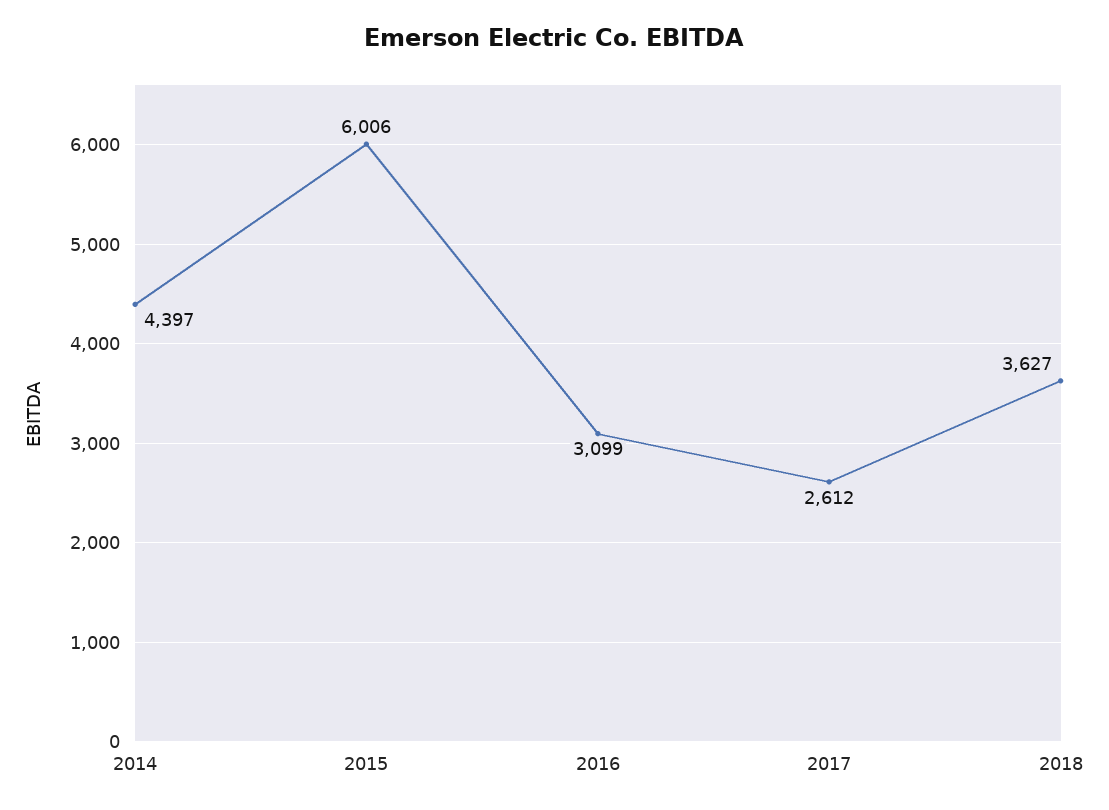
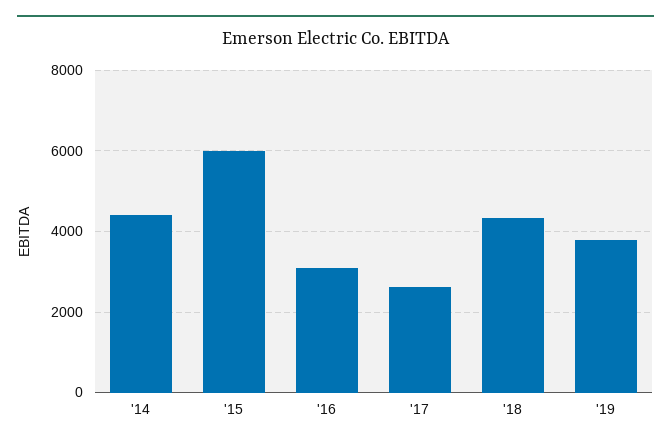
2018: 3627 -> 4400
'19: none -> 3800

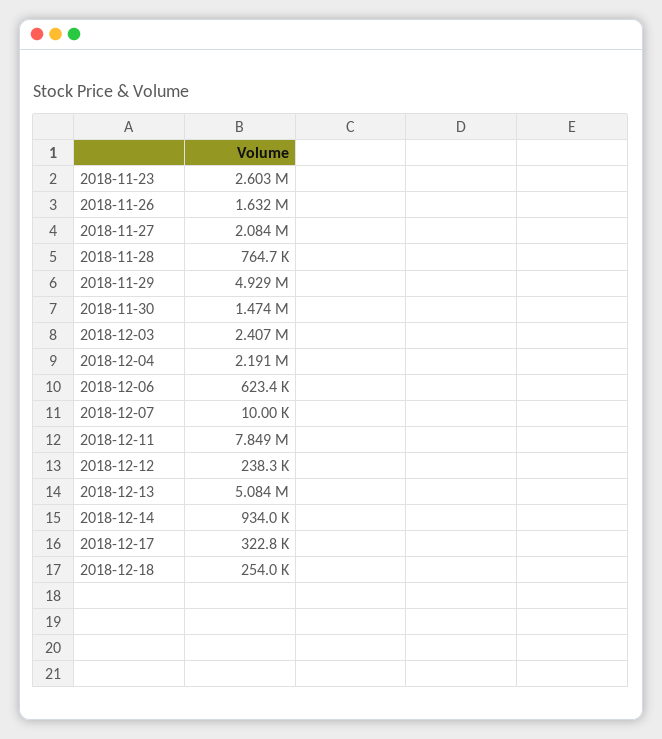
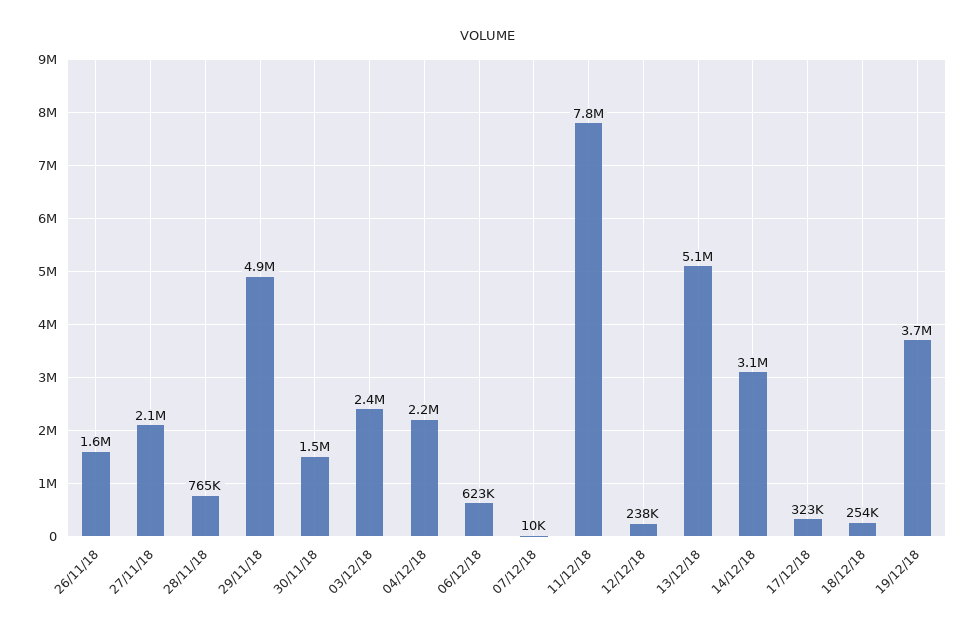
2018-11-23: 2603000 -> none
2018-12-14: 934000 -> 3100000
19/12/18: none -> 3700000

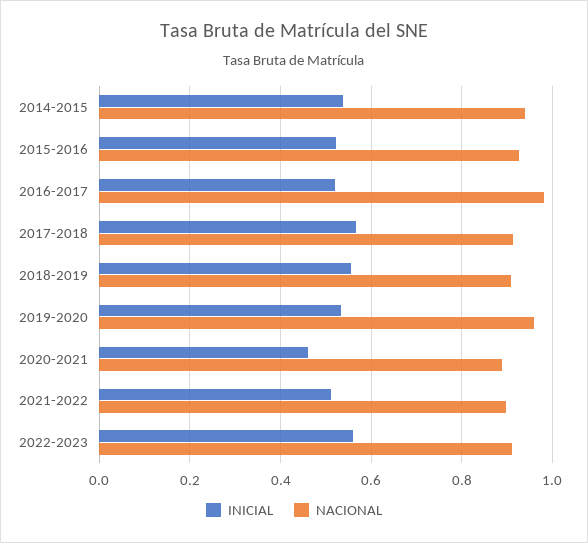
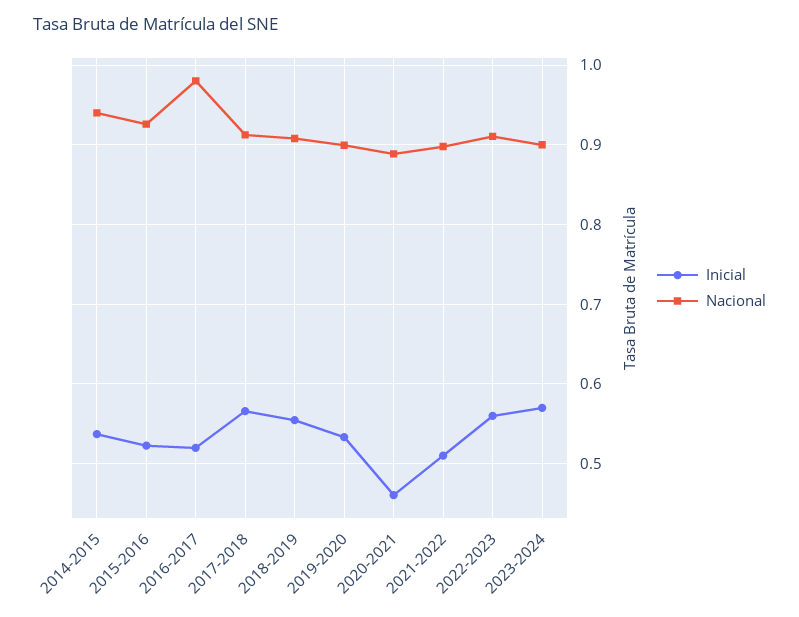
NACIONAL, 2019-2020: 0.96 -> 0.9
INICIAL, 2023-2024: none -> 0.57
NACIONAL, 2023-2024: none -> 0.9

--

Please give the number of lines above that contain the string "none", and nothing more.

5